Module 5: Procedure


This module covers the process of bronchoscopic intubation, commencing once the patient is adequately topicalized and sedated and finishing when ETT placement is confirmed in the trachea.

Ten-Step Plan

  1. Position the patient, monitor and yourself so that everyone is comfortable.
  2. Railroad the chosen ETT onto the bronchoscope and secure it with a piece of tape.
  3. Hold the bronchoscope in your left hand, using your thumb to manipulate the lever. Suctioning can be performed with the index finger. The right hand should be close to the nose or mouth ensuring that the insertion cord is straight at all times (for a right handed operator).
  4. Orient the scope to ensure that the image is being correctly displayed. Ensure that white balancing and focusing have been performed and that an anti-fog spray has been applied or the bronchoscope has been pre-warmed.
  5. For an oral intubation, place the oral intubating device in the mouth (Berman, Williams or Ovassapian airway).
  6. Insert the bronchoscope into the nose or oral intubating device and follow the patent passage until the epiglottis comes into view. Identify the vocal cords.

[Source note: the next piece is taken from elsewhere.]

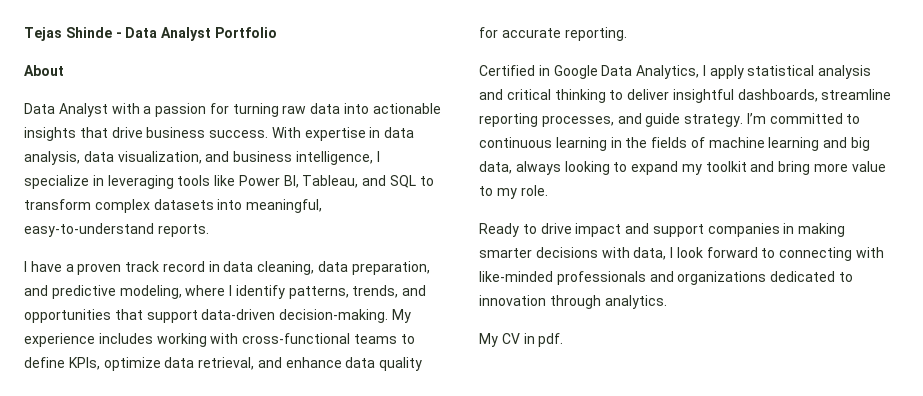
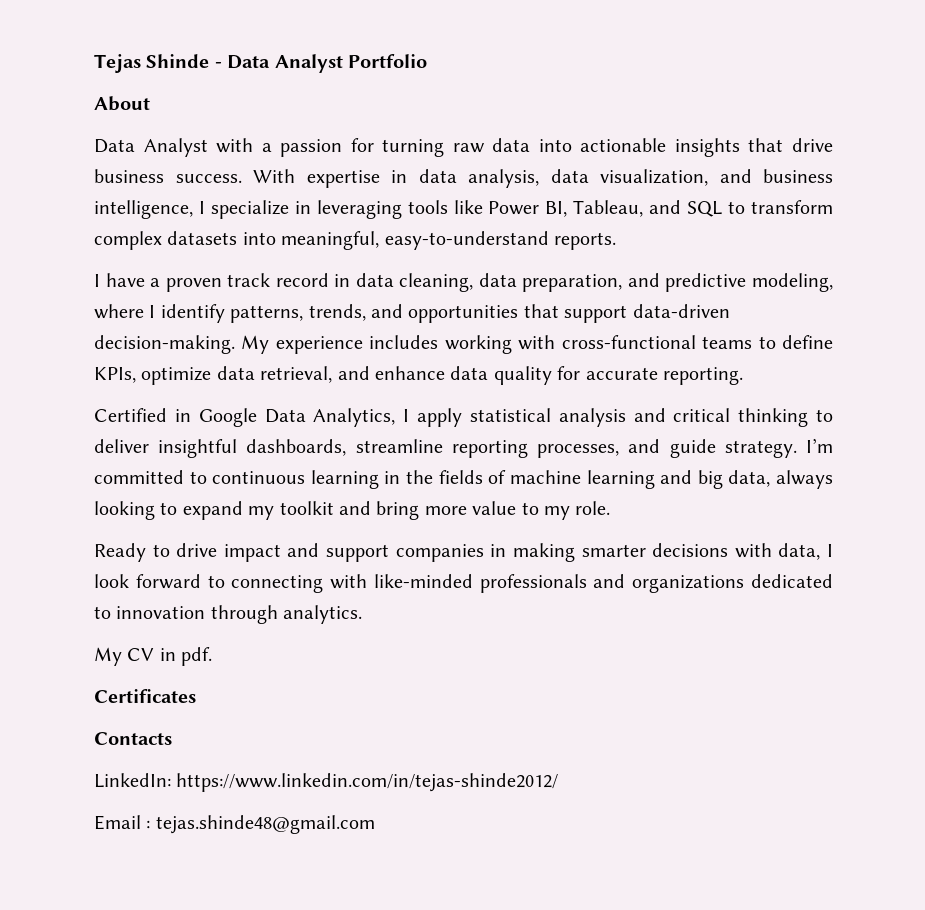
+ Certificates
+ Contacts
+ LinkedIn: https://www.linkedin.com/in/tejas-shinde2012/
+ Email : tejas.shinde48@gmail.com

    Video: Viewing the epiglottis and vocal cords.

  7. Maintain vocal cords in the center field of view.
  8. Advance the bronchoscope into the mid trachea and firmly hold it in position.

    Video: Advancing the bronchoscope.

  9. Insert the ETT into the nose or oral airway and advance the ETT over the bronchoscope into the trachea.
  10. Position the tip of the ETT 3–4cm above the carina using the bronchoscope (touch the carina with the bronchoscope, withdraw to the end of the ETT and measure the distance). Confirm position of the ETT using capnography before inducing general anesthesia.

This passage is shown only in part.